Vedette des plateaux télés, on en oublierait qu'il fut un des grands écrivains de l'après-guerre, inventeur du «nouveau journalisme» quand il montra l'autre face des grands événements, de Cassius Clay à la vie des astronautes dont il fit un best-seller, «L'étoffe des héros».
Ses romans, aussi, furent d'immenses succès, à commencer par «Le bûcher des vanités» où il racontait l'irrésistible chute d'un golden boy de Wall street, perdu dans les rues du Bronx.
Il était né dans le Sud, le 2 mars 1931 à Richmond en Virginie. Passé par Yale, il devint journaliste collaborant au Washington Post, au New York Herald Tribune, à Esquire Magazine. Avec Norman Mailer, Joan Didion et Truman Capote, il créa ce qu’on appela « le nouveau journalisme », basé sur l’enquête, l’implication personnelle, le regard très critique sur la société américaine.
Les quatre vérités
Mais c’est comme romancier qu’il se fit connaître avant tout avec seulement quatre romans en 26 ans, mais de très (trop) gros romans.

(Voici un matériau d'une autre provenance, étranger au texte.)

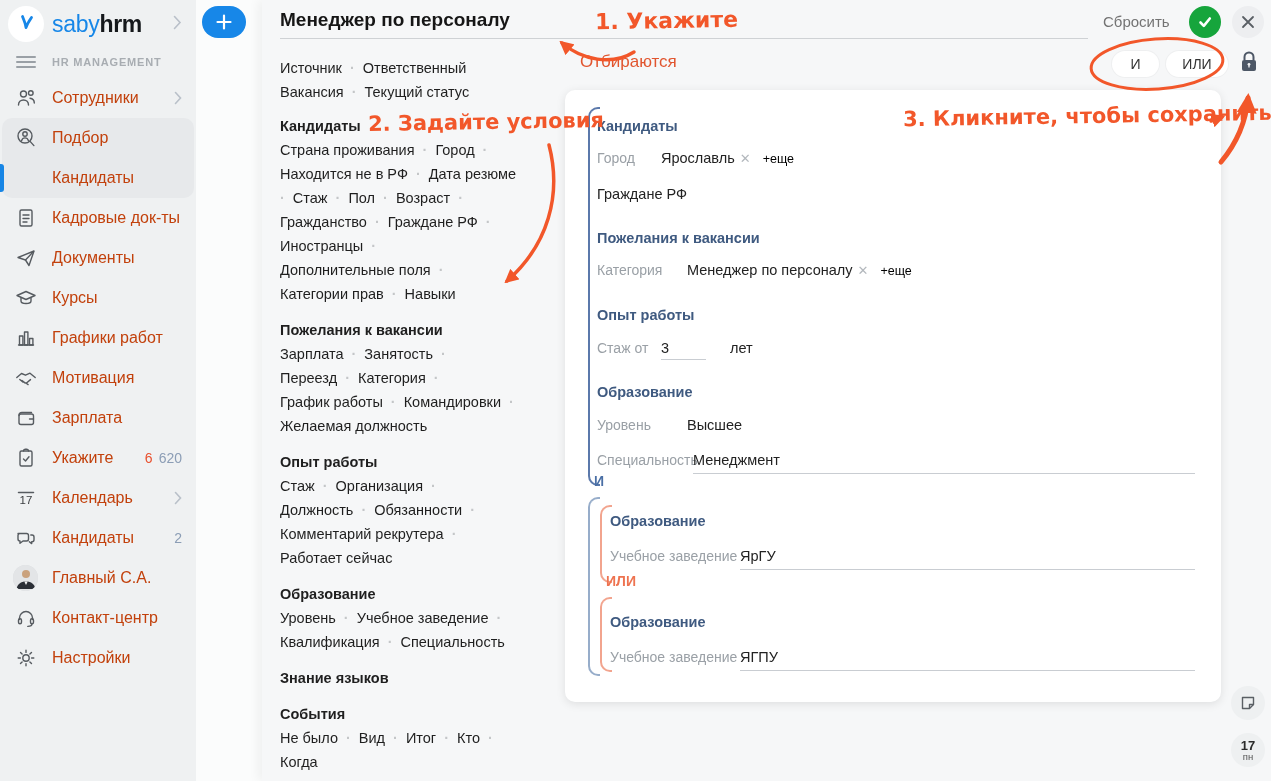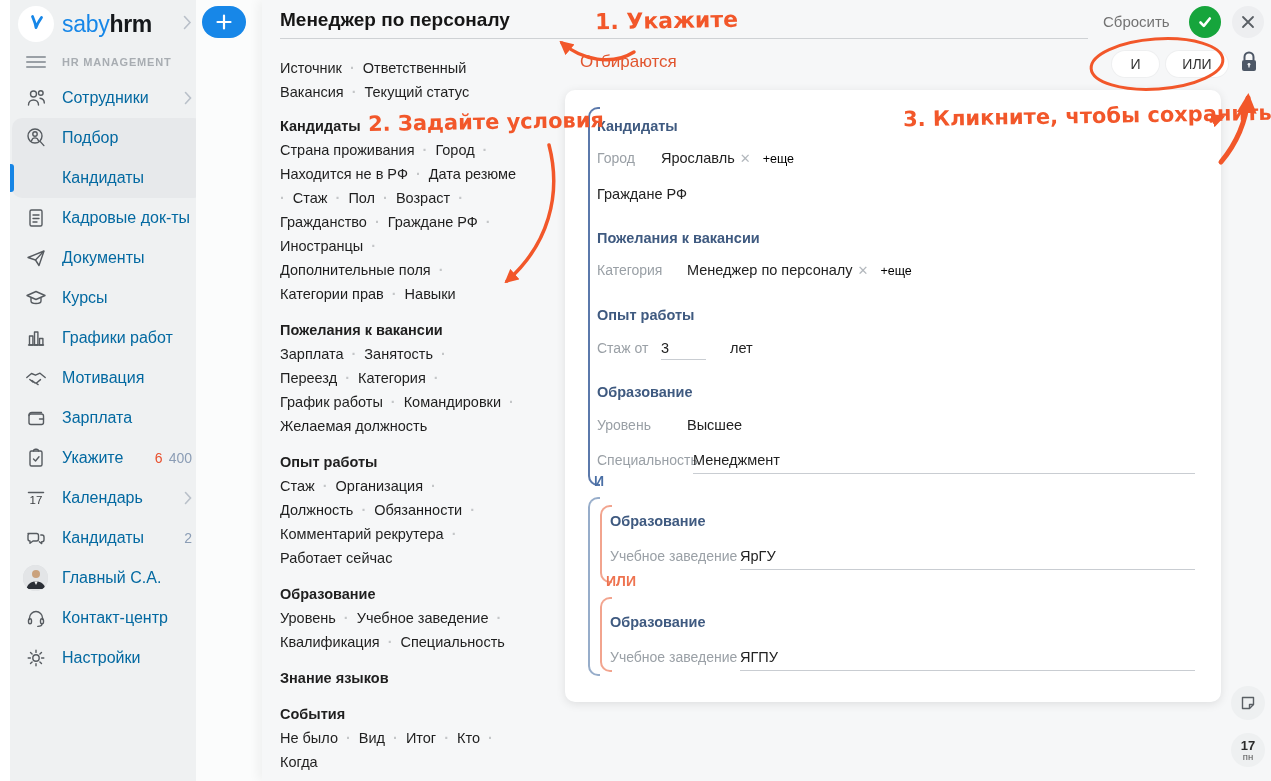--- a/index.html
+++ b/index.html
@@ -8,7 +8,7 @@
   .abs{position:absolute;}
 
   
-  .sidebar{left:10px;top:0;width:196px;height:781px;background:#eff1f2;padding-left:20px;}
+  .sidebar{left:0;top:0;width:196px;height:781px;background:#eff1f2;padding-left:20px;}
   .logo-row{left:8px;top:6px;width:180px;height:36px;display:flex;align-items:center;}
   .logo-badge{width:36px;height:36px;border-radius:50%;background:#fff;display:flex;align-items:center;justify-content:center;}
   .brand{margin-left:8px;font-size:23px;letter-spacing:-.3px;}

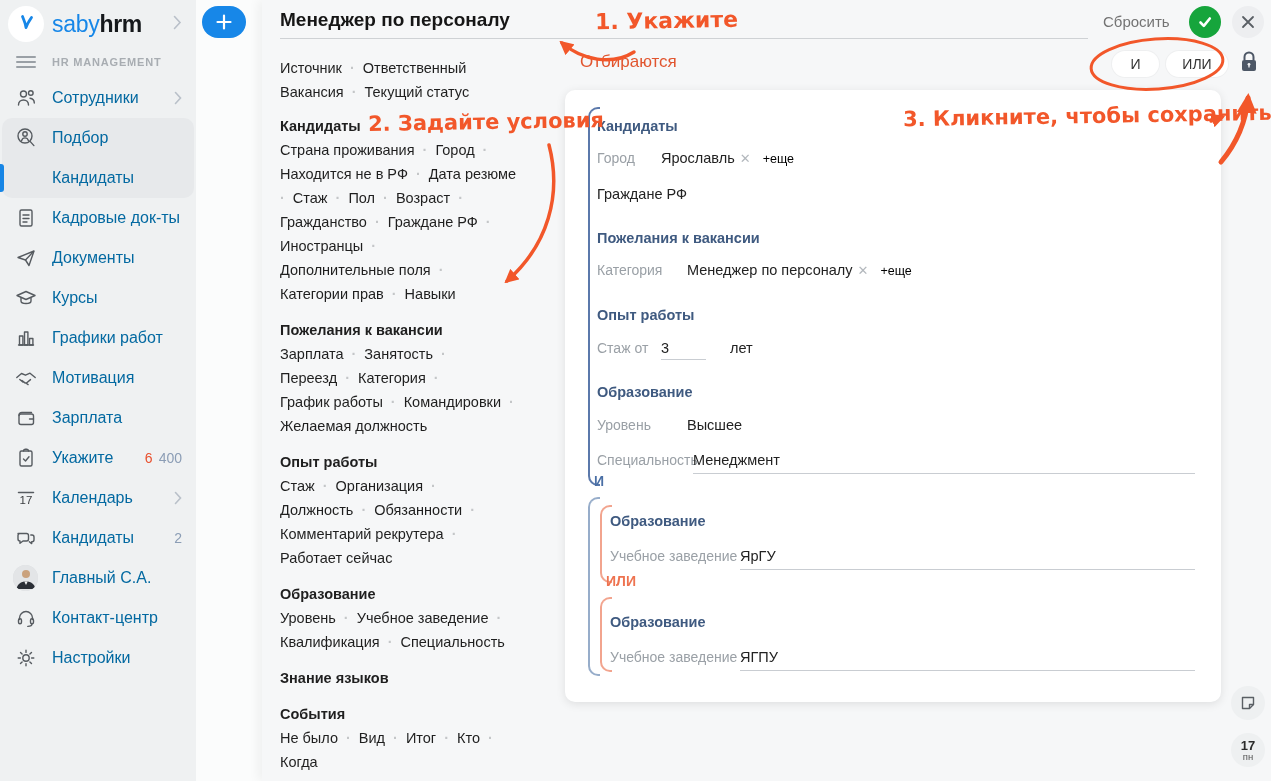--- a/index.html
+++ b/index.html
@@ -22,7 +22,7 @@
   .active-bar{left:0;top:164px;width:4px;height:28px;background:#1785e5;border-radius:0 3px 3px 0;}
   .srow{left:0;width:196px;height:40px;display:flex;align-items:center;cursor:pointer;}
   .sicon{width:24px;height:24px;margin-left:14px;display:flex;align-items:center;justify-content:center;flex:none;}
-  .slabel{margin-left:14px;font-size:16px;color:#0369a1;white-space:nowrap;}
+  .slabel{margin-left:14px;font-size:16px;color:#c2410c;white-space:nowrap;}
   .schev{margin-left:auto;margin-right:14px;display:flex;}
   .sbadges{margin-left:auto;margin-right:14px;font-size:14px;white-space:nowrap;}
   .bdg-o{color:#e8502e;}

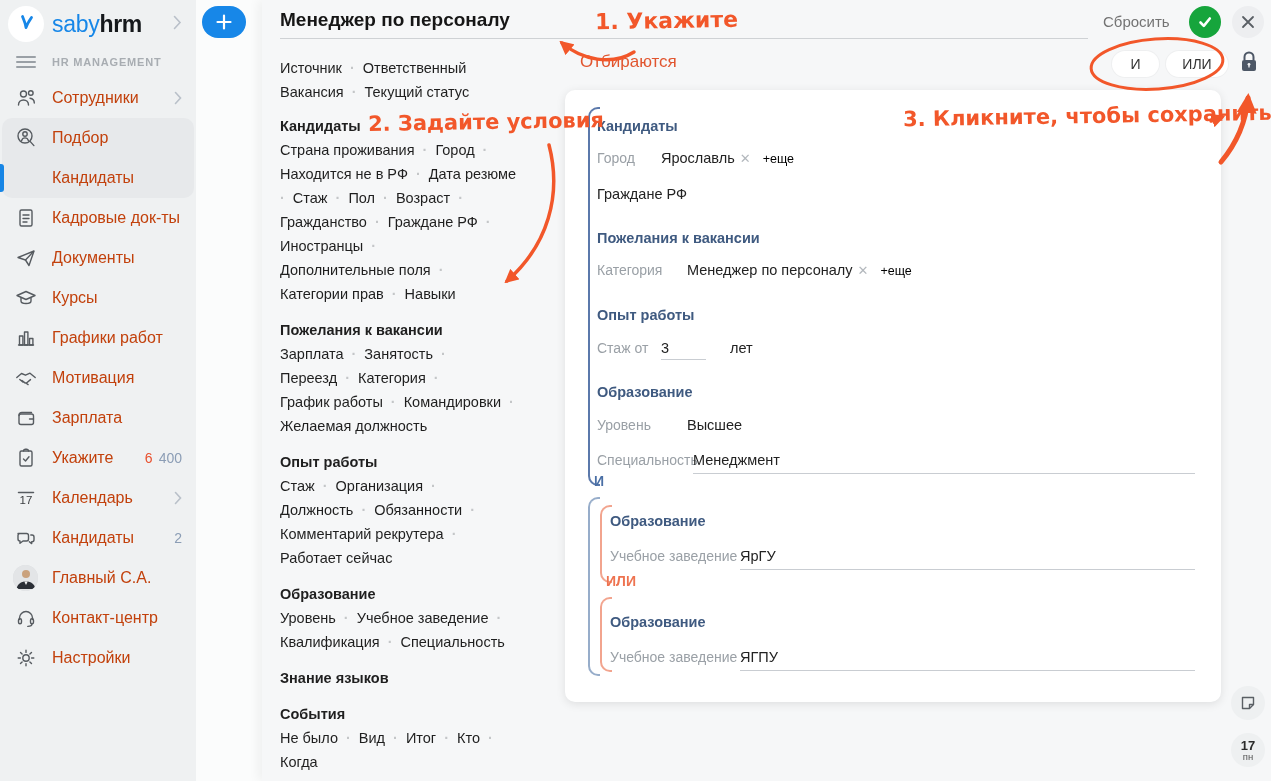--- a/index.html
+++ b/index.html
@@ -225,7 +225,7 @@
         </svg>
       </span>
     <span class="slabel">Укажите</span>
-    <span class="sbadges"><span class="bdg-o">6</span><span class="bdg-g">400</span></span>
+    <span class="sbadges"><span class="bdg-o">6</span><span class="bdg-g">620</span></span>
   </div>
 
   <div class="abs srow" style="top:478px">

Dans chaque livre, il analyse et assène ses quatre vérités à la société américaine. Sa plume est sans pitié, alerte, méchante, efficace. « Le Bûcher des vanités » (1979) s’est vendu à deux millions d’exemplaires. C’est l’histoire d’un homme très riche, des beaux quartiers de New York, qui se perd (le GPS n’existait pas) dans le quartier sinistré du Bronx. Une descente en enfer et une critique déjà du monde de Wall street et de l’Amérique à deux vitesses.
Devenant de plus en plus réactionnaire, Tom Wolfe s’enorgueillit en 2004 d’avoir voté Bush et s’amusait à lutter chaque fois contre le » politiquement correct ».
Dans « Moi, Charlotte Simmons » (2004), il s'attaquait à un des bastions de l'Amérique triomphante: ses grandes universités, Harvard, Yale, Stanford, pépinières de la future élite républicaine et affairiste. Il racontait qu'il a passé plusieurs mois sur les campus, troquant ses costumes blancs pour un blazer moins voyant. Et il avait ses espions parmi les jeunes.
Son constat, résultant de cette analyse «journalistique», est accablant. Les universités seraient de gigantesques lupanars où toute une jeunesse privilégiée s'éclate au sortir de l'adolescence avant de plonger dans la vie professionnelle et ses ambitions à millions de dollars. Ce n'est pas la science qui y règne, mais la régression du langage, la baise à tous les étages et les séances de biture et de vomi.
En 2013, à 82 ans, avec toujours cette langue acerbe, vitupérant contre le monde actuel, celui que « The New Yorker" a traité de "paranoïaque conservateur » publiait son dernier roman « Bloody Miami », poursuivant son travail de romancier à sensation. Il a choisi de faire le portrait d’une ville emblématique des mélanges culturels qui vont, dit-il, dominer les États-Unis. À Miami, où il a visité les bars et les bordels, les réfugiés cubains dominent et dirigent la ville. On y croise toutes les communautés : les Haïtiens, les Afro-Américains, les exilés russes et même, encore, quelques Américains blancs traditionnels, en voie rapide de disparition, les "Wasp", qu’on appelle là les « Anglos".
Il donne un portrait expressionniste d’une société américaine qui filerait vers le multiculturalisme et la crise morale. Pour Tom Wolfe, Miami et ses problèmes annoncent le visage futur de l’Amérique. Pour lui, Miami n’est qu’une ville de violence, de heurts raciaux, une poudrière où le sang et le stupre mettent le feu.